━━━━━ EXTRACTED RECORDS

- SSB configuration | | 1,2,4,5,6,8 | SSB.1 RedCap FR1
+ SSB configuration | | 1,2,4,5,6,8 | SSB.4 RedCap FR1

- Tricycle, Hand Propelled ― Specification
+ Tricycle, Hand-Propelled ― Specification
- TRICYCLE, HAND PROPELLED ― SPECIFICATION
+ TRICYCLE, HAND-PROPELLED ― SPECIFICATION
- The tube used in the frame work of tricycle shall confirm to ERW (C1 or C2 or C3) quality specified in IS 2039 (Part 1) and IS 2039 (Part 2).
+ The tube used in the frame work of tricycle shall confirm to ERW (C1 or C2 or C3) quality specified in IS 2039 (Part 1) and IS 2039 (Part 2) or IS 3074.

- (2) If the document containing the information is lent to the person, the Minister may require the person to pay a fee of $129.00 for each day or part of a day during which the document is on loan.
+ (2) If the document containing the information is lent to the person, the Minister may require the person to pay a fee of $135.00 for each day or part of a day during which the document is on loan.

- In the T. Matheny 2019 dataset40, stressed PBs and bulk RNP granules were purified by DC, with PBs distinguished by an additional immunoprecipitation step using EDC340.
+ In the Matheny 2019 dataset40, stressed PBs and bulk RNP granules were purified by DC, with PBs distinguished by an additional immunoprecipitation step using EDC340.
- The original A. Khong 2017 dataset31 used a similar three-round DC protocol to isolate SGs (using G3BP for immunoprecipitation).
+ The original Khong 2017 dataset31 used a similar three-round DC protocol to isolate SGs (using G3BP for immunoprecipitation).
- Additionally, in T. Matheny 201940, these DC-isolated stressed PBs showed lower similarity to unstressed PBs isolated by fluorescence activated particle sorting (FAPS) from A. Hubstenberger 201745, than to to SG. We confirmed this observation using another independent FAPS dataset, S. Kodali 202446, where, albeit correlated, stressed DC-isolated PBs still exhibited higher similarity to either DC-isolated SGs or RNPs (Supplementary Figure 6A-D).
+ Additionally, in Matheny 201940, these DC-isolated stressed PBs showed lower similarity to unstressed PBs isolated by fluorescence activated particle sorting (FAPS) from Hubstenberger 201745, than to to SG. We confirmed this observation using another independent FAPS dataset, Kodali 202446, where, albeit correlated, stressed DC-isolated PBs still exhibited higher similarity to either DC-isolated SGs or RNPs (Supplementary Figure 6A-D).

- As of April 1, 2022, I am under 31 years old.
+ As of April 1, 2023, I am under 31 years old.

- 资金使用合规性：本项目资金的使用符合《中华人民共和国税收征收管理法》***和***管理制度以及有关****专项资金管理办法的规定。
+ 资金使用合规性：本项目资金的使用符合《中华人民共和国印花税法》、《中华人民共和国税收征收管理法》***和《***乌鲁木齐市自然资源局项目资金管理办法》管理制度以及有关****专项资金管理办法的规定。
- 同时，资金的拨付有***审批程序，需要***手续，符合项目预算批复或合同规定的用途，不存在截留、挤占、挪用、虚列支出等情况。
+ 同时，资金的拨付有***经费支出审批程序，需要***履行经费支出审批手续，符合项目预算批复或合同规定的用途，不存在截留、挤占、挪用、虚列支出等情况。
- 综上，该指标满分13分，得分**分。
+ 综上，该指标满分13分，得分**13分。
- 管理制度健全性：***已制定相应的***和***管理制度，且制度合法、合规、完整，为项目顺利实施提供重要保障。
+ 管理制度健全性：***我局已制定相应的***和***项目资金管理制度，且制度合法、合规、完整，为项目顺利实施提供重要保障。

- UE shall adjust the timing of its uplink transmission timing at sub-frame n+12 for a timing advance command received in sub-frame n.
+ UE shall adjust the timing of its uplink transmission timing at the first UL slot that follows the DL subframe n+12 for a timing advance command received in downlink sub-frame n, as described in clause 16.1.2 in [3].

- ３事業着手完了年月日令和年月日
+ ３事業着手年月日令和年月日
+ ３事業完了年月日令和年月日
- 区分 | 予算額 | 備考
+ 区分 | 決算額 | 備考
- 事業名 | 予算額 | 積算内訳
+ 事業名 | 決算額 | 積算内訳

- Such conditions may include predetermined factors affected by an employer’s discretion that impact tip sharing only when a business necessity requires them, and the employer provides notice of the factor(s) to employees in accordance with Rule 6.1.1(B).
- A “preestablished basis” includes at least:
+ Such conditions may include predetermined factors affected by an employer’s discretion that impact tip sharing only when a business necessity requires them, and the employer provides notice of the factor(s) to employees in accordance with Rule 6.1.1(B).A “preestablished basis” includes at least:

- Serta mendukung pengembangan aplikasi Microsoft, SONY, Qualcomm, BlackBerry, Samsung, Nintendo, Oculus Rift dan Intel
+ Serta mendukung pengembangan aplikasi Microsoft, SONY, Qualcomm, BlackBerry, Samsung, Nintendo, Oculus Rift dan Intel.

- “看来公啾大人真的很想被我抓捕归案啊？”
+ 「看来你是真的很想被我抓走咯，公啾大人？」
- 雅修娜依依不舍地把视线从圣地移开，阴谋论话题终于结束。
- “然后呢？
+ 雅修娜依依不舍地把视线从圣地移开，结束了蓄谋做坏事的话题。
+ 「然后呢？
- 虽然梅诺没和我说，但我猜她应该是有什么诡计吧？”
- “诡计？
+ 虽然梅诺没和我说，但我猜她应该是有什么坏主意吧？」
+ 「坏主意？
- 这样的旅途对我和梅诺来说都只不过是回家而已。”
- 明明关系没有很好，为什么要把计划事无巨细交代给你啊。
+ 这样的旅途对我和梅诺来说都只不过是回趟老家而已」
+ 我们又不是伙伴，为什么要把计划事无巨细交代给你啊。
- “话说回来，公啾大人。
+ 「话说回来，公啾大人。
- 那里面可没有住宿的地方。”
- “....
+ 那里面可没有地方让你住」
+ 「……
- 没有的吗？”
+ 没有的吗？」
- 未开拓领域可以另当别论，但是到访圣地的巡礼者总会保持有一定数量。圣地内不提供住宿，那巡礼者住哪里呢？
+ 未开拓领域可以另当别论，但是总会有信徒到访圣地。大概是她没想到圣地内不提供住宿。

━━━━━━━━━━

* [TASK]:
Each of the entries above is to be repeated exactly.

* [ANSWER AREA]:
- SSB configuration | | 1,2,4,5,6,8 | SSB.1 RedCap FR1
+ SSB configuration | | 1,2,4,5,6,8 | SSB.4 RedCap FR1

- Tricycle, Hand Propelled ― Specification
+ Tricycle, Hand-Propelled ― Specification
- TRICYCLE, HAND PROPELLED ― SPECIFICATION
+ TRICYCLE, HAND-PROPELLED ― SPECIFICATION
- The tube used in the frame work of tricycle shall confirm to ERW (C1 or C2 or C3) quality specified in IS 2039 (Part 1) and IS 2039 (Part 2).
+ The tube used in the frame work of tricycle shall confirm to ERW (C1 or C2 or C3) quality specified in IS 2039 (Part 1) and IS 2039 (Part 2) or IS 3074.

- (2) If the document containing the information is lent to the person, the Minister may require the person to pay a fee of $129.00 for each day or part of a day during which the document is on loan.
+ (2) If the document containing the information is lent to the person, the Minister may require the person to pay a fee of $135.00 for each day or part of a day during which the document is on loan.

- In the T. Matheny 2019 dataset40, stressed PBs and bulk RNP granules were purified by DC, with PBs distinguished by an additional immunoprecipitation step using EDC340.
+ In the Matheny 2019 dataset40, stressed PBs and bulk RNP granules were purified by DC, with PBs distinguished by an additional immunoprecipitation step using EDC340.
- The original A. Khong 2017 dataset31 used a similar three-round DC protocol to isolate SGs (using G3BP for immunoprecipitation).
+ The original Khong 2017 dataset31 used a similar three-round DC protocol to isolate SGs (using G3BP for immunoprecipitation).
- Additionally, in T. Matheny 201940, these DC-isolated stressed PBs showed lower similarity to unstressed PBs isolated by fluorescence activated particle sorting (FAPS) from A. Hubstenberger 201745, than to to SG. We confirmed this observation using another independent FAPS dataset, S. Kodali 202446, where, albeit correlated, stressed DC-isolated PBs still exhibited higher similarity to either DC-isolated SGs or RNPs (Supplementary Figure 6A-D).
+ Additionally, in Matheny 201940, these DC-isolated stressed PBs showed lower similarity to unstressed PBs isolated by fluorescence activated particle sorting (FAPS) from Hubstenberger 201745, than to to SG. We confirmed this observation using another independent FAPS dataset, Kodali 202446, where, albeit correlated, stressed DC-isolated PBs still exhibited higher similarity to either DC-isolated SGs or RNPs (Supplementary Figure 6A-D).

- As of April 1, 2022, I am under 31 years old.
+ As of April 1, 2023, I am under 31 years old.

- 资金使用合规性：本项目资金的使用符合《中华人民共和国税收征收管理法》***和***管理制度以及有关****专项资金管理办法的规定。
+ 资金使用合规性：本项目资金的使用符合《中华人民共和国印花税法》、《中华人民共和国税收征收管理法》***和《***乌鲁木齐市自然资源局项目资金管理办法》管理制度以及有关****专项资金管理办法的规定。
- 同时，资金的拨付有***审批程序，需要***手续，符合项目预算批复或合同规定的用途，不存在截留、挤占、挪用、虚列支出等情况。
+ 同时，资金的拨付有***经费支出审批程序，需要***履行经费支出审批手续，符合项目预算批复或合同规定的用途，不存在截留、挤占、挪用、虚列支出等情况。
- 综上，该指标满分13分，得分**分。
+ 综上，该指标满分13分，得分**13分。
- 管理制度健全性：***已制定相应的***和***管理制度，且制度合法、合规、完整，为项目顺利实施提供重要保障。
+ 管理制度健全性：***我局已制定相应的***和***项目资金管理制度，且制度合法、合规、完整，为项目顺利实施提供重要保障。

- UE shall adjust the timing of its uplink transmission timing at sub-frame n+12 for a timing advance command received in sub-frame n.
+ UE shall adjust the timing of its uplink transmission timing at the first UL slot that follows the DL subframe n+12 for a timing advance command received in downlink sub-frame n, as described in clause 16.1.2 in [3].

- ３事業着手完了年月日令和年月日
+ ３事業着手年月日令和年月日
+ ３事業完了年月日令和年月日
- 区分 | 予算額 | 備考
+ 区分 | 決算額 | 備考
- 事業名 | 予算額 | 積算内訳
+ 事業名 | 決算額 | 積算内訳

- Such conditions may include predetermined factors affected by an employer’s discretion that impact tip sharing only when a business necessity requires them, and the employer provides notice of the factor(s) to employees in accordance with Rule 6.1.1(B).
- A “preestablished basis” includes at least:
+ Such conditions may include predetermined factors affected by an employer’s discretion that impact tip sharing only when a business necessity requires them, and the employer provides notice of the factor(s) to employees in accordance with Rule 6.1.1(B).A “preestablished basis” includes at least:

- Serta mendukung pengembangan aplikasi Microsoft, SONY, Qualcomm, BlackBerry, Samsung, Nintendo, Oculus Rift dan Intel
+ Serta mendukung pengembangan aplikasi Microsoft, SONY, Qualcomm, BlackBerry, Samsung, Nintendo, Oculus Rift dan Intel.

- “看来公啾大人真的很想被我抓捕归案啊？”
+ 「看来你是真的很想被我抓走咯，公啾大人？」
- 雅修娜依依不舍地把视线从圣地移开，阴谋论话题终于结束。
- “然后呢？
+ 雅修娜依依不舍地把视线从圣地移开，结束了蓄谋做坏事的话题。
+ 「然后呢？
- 虽然梅诺没和我说，但我猜她应该是有什么诡计吧？”
- “诡计？
+ 虽然梅诺没和我说，但我猜她应该是有什么坏主意吧？」
+ 「坏主意？
- 这样的旅途对我和梅诺来说都只不过是回家而已。”
- 明明关系没有很好，为什么要把计划事无巨细交代给你啊。
+ 这样的旅途对我和梅诺来说都只不过是回趟老家而已」
+ 我们又不是伙伴，为什么要把计划事无巨细交代给你啊。
- “话说回来，公啾大人。
+ 「话说回来，公啾大人。
- 那里面可没有住宿的地方。”
- “....
+ 那里面可没有地方让你住」
+ 「……
- 没有的吗？”
+ 没有的吗？」
- 未开拓领域可以另当别论，但是到访圣地的巡礼者总会保持有一定数量。圣地内不提供住宿，那巡礼者住哪里呢？
+ 未开拓领域可以另当别论，但是总会有信徒到访圣地。大概是她没想到圣地内不提供住宿。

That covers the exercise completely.